When Empty Arms Become a Heavy Burden by Sandra Glahn

When Empty Arms Become a Heavy Burden by Sandra Glahn

Author:Sandra Glahn
Language: eng
Format: epub
Publisher: Kregel Publications


Is God Really in Control?

Jesus calmed the sea, raised Lazarus from the grave, cast out demons, turned water into wine, and fed five thousand with five loaves and two fish, to name a few of His miracles. In response to those who believe that God allows evil because He’s powerless to do anything about it, we would point out that they must not be describing the God who revealed Himself in His Son.

Specifically relating to infertility, we find in Genesis 29:31 that “when the LORD saw that Leah was hated, he opened her womb” (KJV). We see from this and numerous other passages that God has power to allow and prevent conception. On more than one occasion we find that God has chosen to open and close wombs in specific and supernatural ways.

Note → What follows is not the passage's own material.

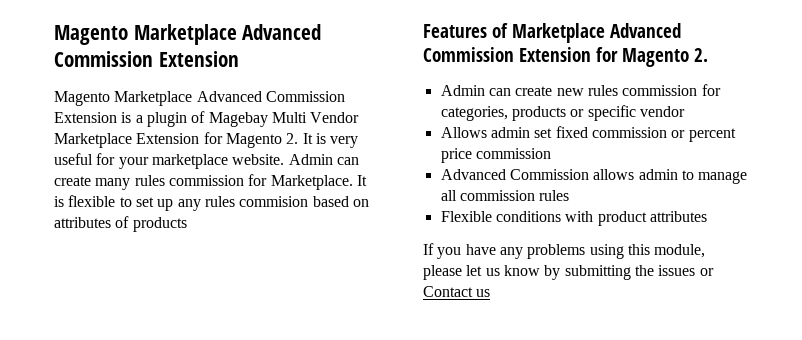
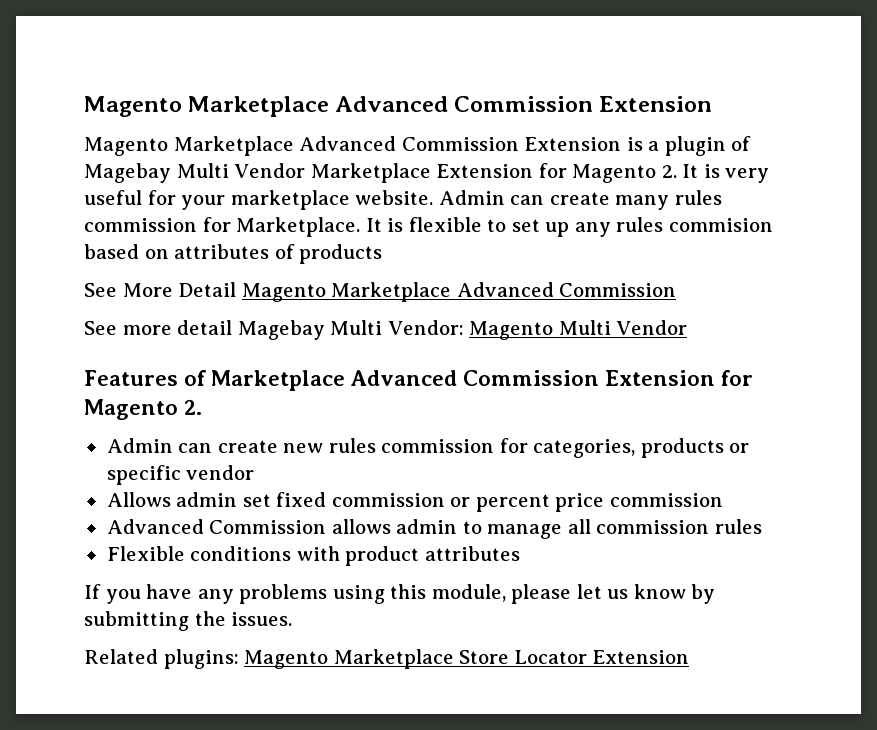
(187, 224) none -> [84,282,677,302] [84,320,688,340] // See More Detail Magento Marketplace Advanced Commission // See more detail Magebay Multi Vendor: Magento Multi Vendor
[658,265,714,276] [423,286,491,297] issues or Contact us -> [231,612,293,626] [84,649,690,669] issues. // Related plugins: Magento Marketplace Store Locator Extension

In 1 Samuel 1:5 we read of Hannah, “The LORD had closed her womb.” The same is written of other matriarchs in Israel’s history. In the lineage of Jesus, we find infertility in Sarai and Rebekah. God resolved these situations by personal intervention. Likewise, God demonstrated His absolute authority over conception and delivery in the New Testament with the conception of John the Baptist to Elizabeth who was “barren” and “advanced in years.”

A Christian patient writes, “I believe God provides humanity with the knowledge to develop fertility treatments so that He might bless infertile couples with children. But I’ve learned that conception, pregnancy, birth, life, and death belong solely to God and can be controlled by us only to the extent He allows.”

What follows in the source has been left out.